Some are concerned about what impact the current immigration reform proposal would have on our culture, with its heavy emphasis on economics. They worry that America will lose something if economic benefit becomes the standard by which people are allowed to be Americans.

"As far as I'm concerned, it is one of last things we can be proud of," Zolberg said. "By giving it up, I think it makes the United States more ordinary."

"I think we lose the promise," said Nestor Rodriguez, professor of sociology at the University of Houston. "It's a promise to others as well as to ourselves that we are a special nation."

Others aren't as concerned, pointing out that a change in the criteria for people coming here is not the same thing as stopping them from coming _ as happened in 1924 _ and that immigration is still being allowed.

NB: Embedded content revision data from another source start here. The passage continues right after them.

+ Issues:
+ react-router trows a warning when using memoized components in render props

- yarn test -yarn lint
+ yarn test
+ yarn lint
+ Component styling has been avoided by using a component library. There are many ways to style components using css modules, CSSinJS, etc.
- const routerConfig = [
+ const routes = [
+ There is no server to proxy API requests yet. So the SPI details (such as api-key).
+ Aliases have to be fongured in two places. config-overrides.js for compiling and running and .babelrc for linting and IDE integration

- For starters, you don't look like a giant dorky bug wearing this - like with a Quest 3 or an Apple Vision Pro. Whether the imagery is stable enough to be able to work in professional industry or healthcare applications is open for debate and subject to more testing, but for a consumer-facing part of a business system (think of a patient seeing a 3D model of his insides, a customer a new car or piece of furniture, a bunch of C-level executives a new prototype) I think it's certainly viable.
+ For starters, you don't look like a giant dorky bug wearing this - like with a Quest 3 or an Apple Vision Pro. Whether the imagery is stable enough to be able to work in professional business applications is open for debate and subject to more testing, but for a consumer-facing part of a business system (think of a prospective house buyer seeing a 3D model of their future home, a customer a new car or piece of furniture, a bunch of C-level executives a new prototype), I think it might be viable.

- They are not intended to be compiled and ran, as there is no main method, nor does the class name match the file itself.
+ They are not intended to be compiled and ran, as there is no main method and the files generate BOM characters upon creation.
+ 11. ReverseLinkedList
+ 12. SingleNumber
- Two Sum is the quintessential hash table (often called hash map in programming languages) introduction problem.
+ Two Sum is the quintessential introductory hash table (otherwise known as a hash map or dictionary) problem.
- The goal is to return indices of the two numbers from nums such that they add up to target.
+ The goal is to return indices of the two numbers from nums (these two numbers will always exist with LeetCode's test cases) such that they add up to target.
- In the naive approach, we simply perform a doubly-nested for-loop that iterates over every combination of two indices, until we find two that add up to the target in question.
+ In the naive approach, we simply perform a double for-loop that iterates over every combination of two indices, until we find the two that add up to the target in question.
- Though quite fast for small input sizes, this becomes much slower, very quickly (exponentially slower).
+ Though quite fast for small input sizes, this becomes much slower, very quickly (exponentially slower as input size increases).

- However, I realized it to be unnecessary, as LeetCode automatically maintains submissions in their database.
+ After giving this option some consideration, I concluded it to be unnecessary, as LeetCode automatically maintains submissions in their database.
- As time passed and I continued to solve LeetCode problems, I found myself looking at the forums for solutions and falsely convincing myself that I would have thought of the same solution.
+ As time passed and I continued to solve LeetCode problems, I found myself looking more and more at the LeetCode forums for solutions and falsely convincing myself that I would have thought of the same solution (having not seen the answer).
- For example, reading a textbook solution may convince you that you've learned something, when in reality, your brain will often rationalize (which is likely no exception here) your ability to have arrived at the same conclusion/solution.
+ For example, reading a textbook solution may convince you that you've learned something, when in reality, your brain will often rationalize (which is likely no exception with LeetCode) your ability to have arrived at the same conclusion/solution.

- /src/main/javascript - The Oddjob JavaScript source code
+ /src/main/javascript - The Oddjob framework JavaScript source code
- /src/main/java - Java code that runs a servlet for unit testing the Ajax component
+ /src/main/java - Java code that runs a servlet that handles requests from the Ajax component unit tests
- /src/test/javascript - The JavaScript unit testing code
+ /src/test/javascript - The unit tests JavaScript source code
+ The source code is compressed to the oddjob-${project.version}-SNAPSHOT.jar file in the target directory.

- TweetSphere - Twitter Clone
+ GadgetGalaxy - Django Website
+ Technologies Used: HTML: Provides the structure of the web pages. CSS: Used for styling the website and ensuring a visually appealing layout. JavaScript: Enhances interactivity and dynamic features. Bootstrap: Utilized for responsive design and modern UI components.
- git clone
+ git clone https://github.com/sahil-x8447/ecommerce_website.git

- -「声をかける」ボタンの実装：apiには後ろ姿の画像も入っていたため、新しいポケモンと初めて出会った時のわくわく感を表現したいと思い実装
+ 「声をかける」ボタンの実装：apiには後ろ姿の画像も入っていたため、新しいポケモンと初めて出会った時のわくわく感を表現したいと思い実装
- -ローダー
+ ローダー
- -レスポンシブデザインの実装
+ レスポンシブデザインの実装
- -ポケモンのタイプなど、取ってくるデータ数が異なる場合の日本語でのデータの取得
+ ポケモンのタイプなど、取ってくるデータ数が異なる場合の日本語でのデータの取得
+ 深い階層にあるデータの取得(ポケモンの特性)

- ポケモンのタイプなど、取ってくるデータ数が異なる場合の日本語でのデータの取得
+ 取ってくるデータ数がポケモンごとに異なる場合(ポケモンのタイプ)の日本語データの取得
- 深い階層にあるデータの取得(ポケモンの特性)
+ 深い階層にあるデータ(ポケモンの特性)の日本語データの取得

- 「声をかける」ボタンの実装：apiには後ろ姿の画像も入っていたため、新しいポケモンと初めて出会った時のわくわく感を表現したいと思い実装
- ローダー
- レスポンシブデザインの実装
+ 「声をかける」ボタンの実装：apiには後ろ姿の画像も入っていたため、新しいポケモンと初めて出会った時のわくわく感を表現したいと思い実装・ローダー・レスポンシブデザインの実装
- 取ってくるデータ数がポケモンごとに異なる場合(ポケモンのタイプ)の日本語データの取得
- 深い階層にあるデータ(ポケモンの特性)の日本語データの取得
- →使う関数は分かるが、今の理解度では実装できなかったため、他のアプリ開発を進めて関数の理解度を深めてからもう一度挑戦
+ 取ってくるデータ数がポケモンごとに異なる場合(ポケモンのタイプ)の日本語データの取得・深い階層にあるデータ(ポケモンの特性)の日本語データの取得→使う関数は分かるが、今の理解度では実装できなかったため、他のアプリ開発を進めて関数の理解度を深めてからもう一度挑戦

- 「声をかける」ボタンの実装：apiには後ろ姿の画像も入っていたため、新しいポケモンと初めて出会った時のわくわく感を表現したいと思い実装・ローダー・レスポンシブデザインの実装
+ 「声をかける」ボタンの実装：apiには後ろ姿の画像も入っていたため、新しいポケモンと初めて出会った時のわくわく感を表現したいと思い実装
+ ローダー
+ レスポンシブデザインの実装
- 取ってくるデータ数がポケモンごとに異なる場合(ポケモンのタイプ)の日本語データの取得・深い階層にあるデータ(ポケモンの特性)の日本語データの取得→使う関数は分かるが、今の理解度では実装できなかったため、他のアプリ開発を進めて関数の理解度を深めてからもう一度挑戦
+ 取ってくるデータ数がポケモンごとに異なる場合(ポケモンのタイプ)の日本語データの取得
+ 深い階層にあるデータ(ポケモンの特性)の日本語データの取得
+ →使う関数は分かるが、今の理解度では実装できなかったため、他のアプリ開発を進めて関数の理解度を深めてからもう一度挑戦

"There have been plenty of times when we've made it more difficult, but to absolutely stop it, we've not done that very often," said James Olsen, history professor at Sam Houston State University in Texas.

Some say the notion of America as an immigrant-friendly place will continue.

"Many of the people who have come here in recent decades feel very grateful to the United States for the opportunities they've had. They continue to see the United States as benevolent, that's going to continue," said Alan Kraut, a history professor at American University. "Even if we switch to an occupational system, those who do come will continue to see the United States as having done something wonderful."